From: Doug Ewell (dewell@adelphia.net)
Date: Fri Jan 23 2004 - 01:20:06 EST

Next message: Doug Ewell: "Re: Unicode forms for internal storage - BOCU-1 speed"

Previous message: Kenneth Whistler: "Re: Unicode forms for internal storage - BOCU-1 speed"
In reply to: Kenneth Whistler: "Re: Unicode forms for internal storage - BOCU-1 speed"
Next in thread: Doug Ewell: "Re: Unicode forms for internal storage - BOCU-1 speed"
Messages sorted by: [ date ] [ thread ] [ subject ] [ author ] [ attachment ]
Mail actions: [ respond to this message ] [ mail a new topic ]

Kenneth Whistler <kenw at sybase dot com> wrote:

>> I have seen several other informal proposals for "UTF-*" forms/
>> schemes.

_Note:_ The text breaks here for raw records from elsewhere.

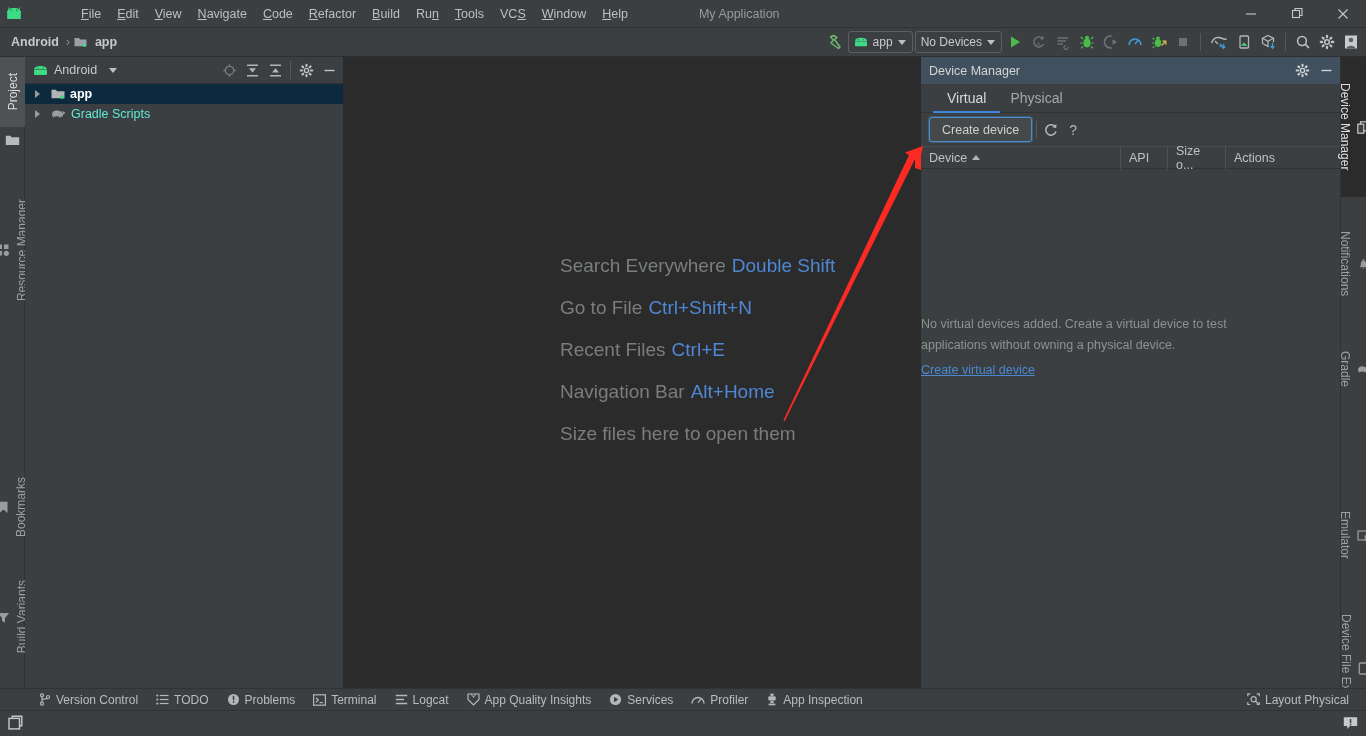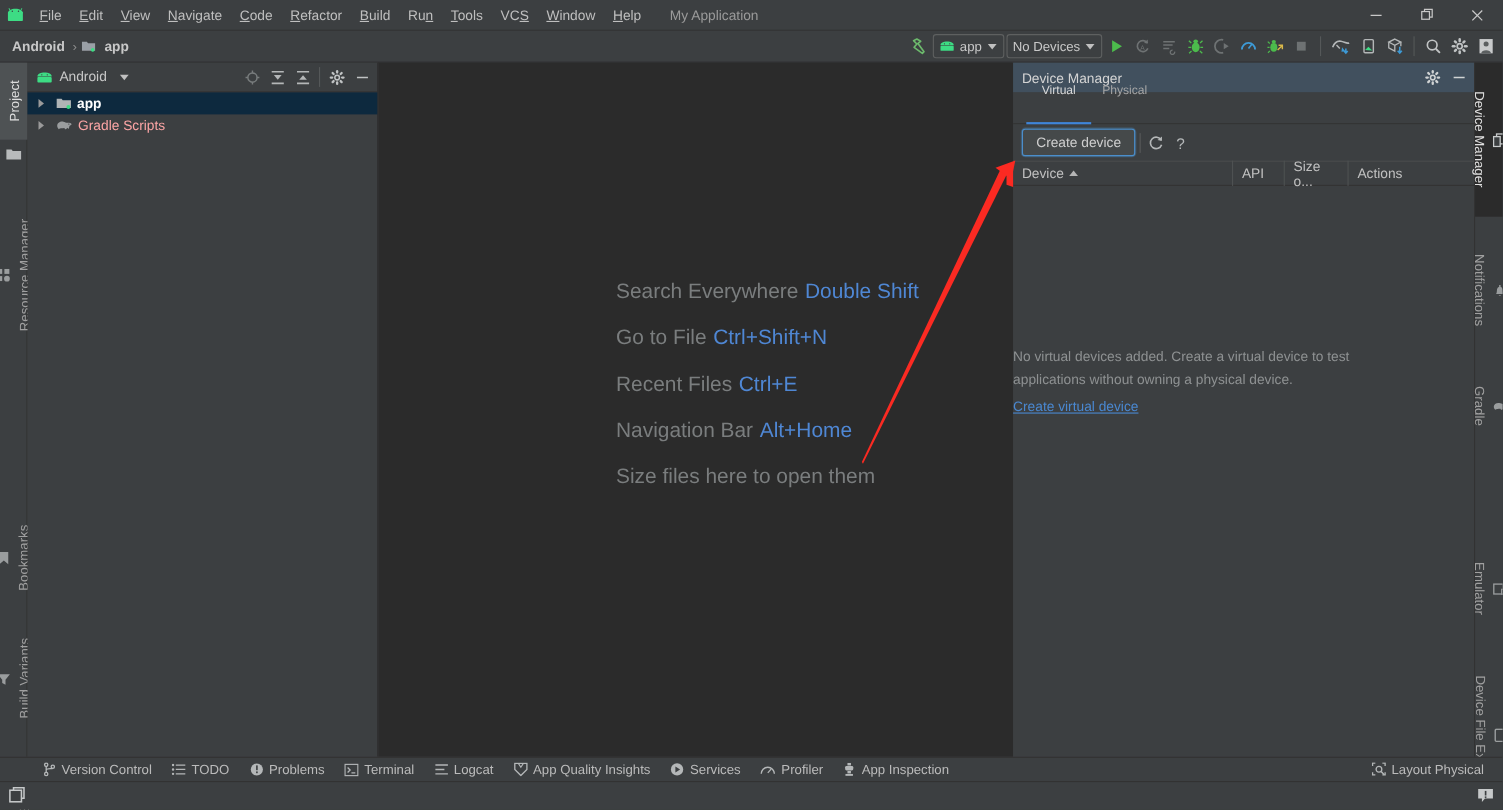--- a/index.html
+++ b/index.html
@@ -20,6 +20,7 @@
     background: #3c3f41;
     display: flex; align-items: center;
     border-bottom: 1px solid #323232;
+    gap: 45px;
   }
   .android-logo { width: 28px; display: flex; justify-content: center; align-items: center; }
   .menu { display: flex; align-items: center; height: 28px; }

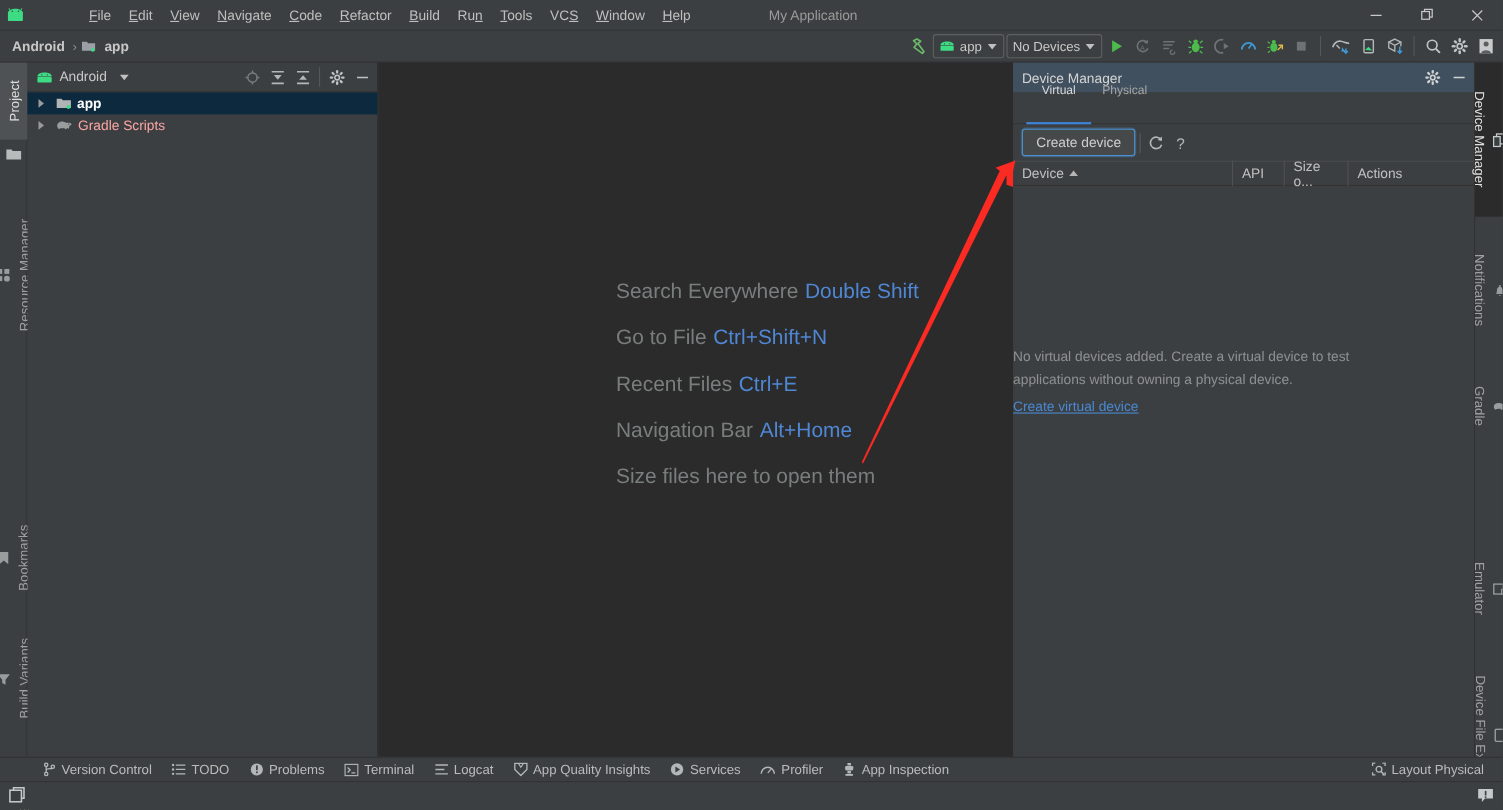--- a/index.html
+++ b/index.html
@@ -137,7 +137,7 @@
     border-bottom: 1px solid #323232; background: #3c3f41;
   }
   .dm-tab {
-    padding: 0 12px 24px 12px; font-size: 11px; color: #a6a6a6; position: relative;
+    padding: 0 12px 6px 12px; font-size: 14px; color: #a6a6a6; position: relative;
   }
   .dm-tab.active { color: #d8d8d8; }
   .dm-tab.active::after {

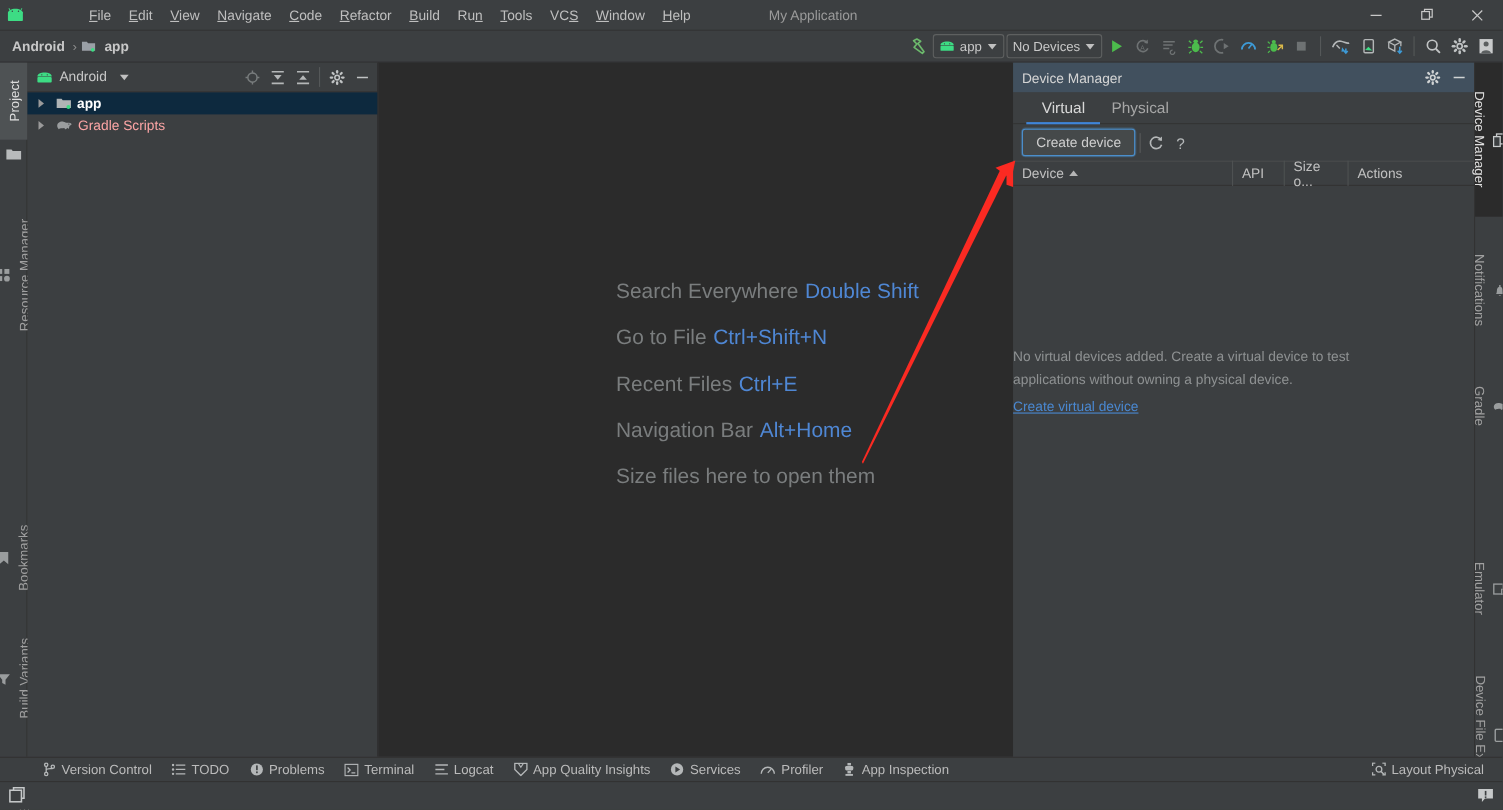--- a/index.html
+++ b/index.html
@@ -98,7 +98,7 @@
   .tree { padding-top: 0px; }
   .tree-row {
     height: 20px; display: flex; align-items: center; gap: 5px;
-    padding-left: 26px; font-size: 12.5px; color: #fca5a5;
+    padding-left: 26px; font-size: 12.5px; color: #5eead4;
   }
   .tree-row.selected { background: #0d293e; color: #ffffff; font-weight: bold; }
   .tree-arrow {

All this is just confusive, and their authors should imagine
>> their own names for reference. What do you think of this idea?
>
> It is, indeed, "confusive". Some of us have deliberately contributed
> to the confusion with tongue-in-cheek additions. See my own
> UTF-17 (draft-whistler-utf17-00.txt). I would not object if
> henceforward people referred to that as KW-UTF-17, to avoid
> confusion. :-)

A couple of years ago I suggested calling these "XTF's," to distinguish
them from the official "UTF's."

I've added a bit to the confusivity, with ha-ha-only-serious schemes
called DUCK (Doug's Unicode Compression Kludge) and MUCK (Multigraph
Unicode Compression Kludge), plus something I called "dynamic code
pages" which never saw the light of day, and probably never will because
of their really, really bad performance.

But mostly I've carried other people's jokes (and serious proposals) to
the logical extreme and beyond, by creating fully functional and tested
implementations of:

• UTF-4 by Jill Ramonsky (name provided by John Cowan)
• UTF-5 by James Seng, Martin Dürst, and Tin Wee Tan
• UTF-7d5 by Jørg Knappen
• UTF-8C1 by Markus Scherer
• UTF-9 by Jerome Abela (not Mark Crispin's version)
• UTF-17 by Ken
• UTF-24 by Pim Blokland
• UTF-64 by Marco and Paul Keinänen
• UTF-mu by Marco
• UTF-Z by Marco
• XTF-3 by Shlomi Tal

as well as some more serious formats:

• UTF-1 (the "original" Unicode Transformation Format)
• UTF-EBCDIC (described in meticulous detail in UTR #16)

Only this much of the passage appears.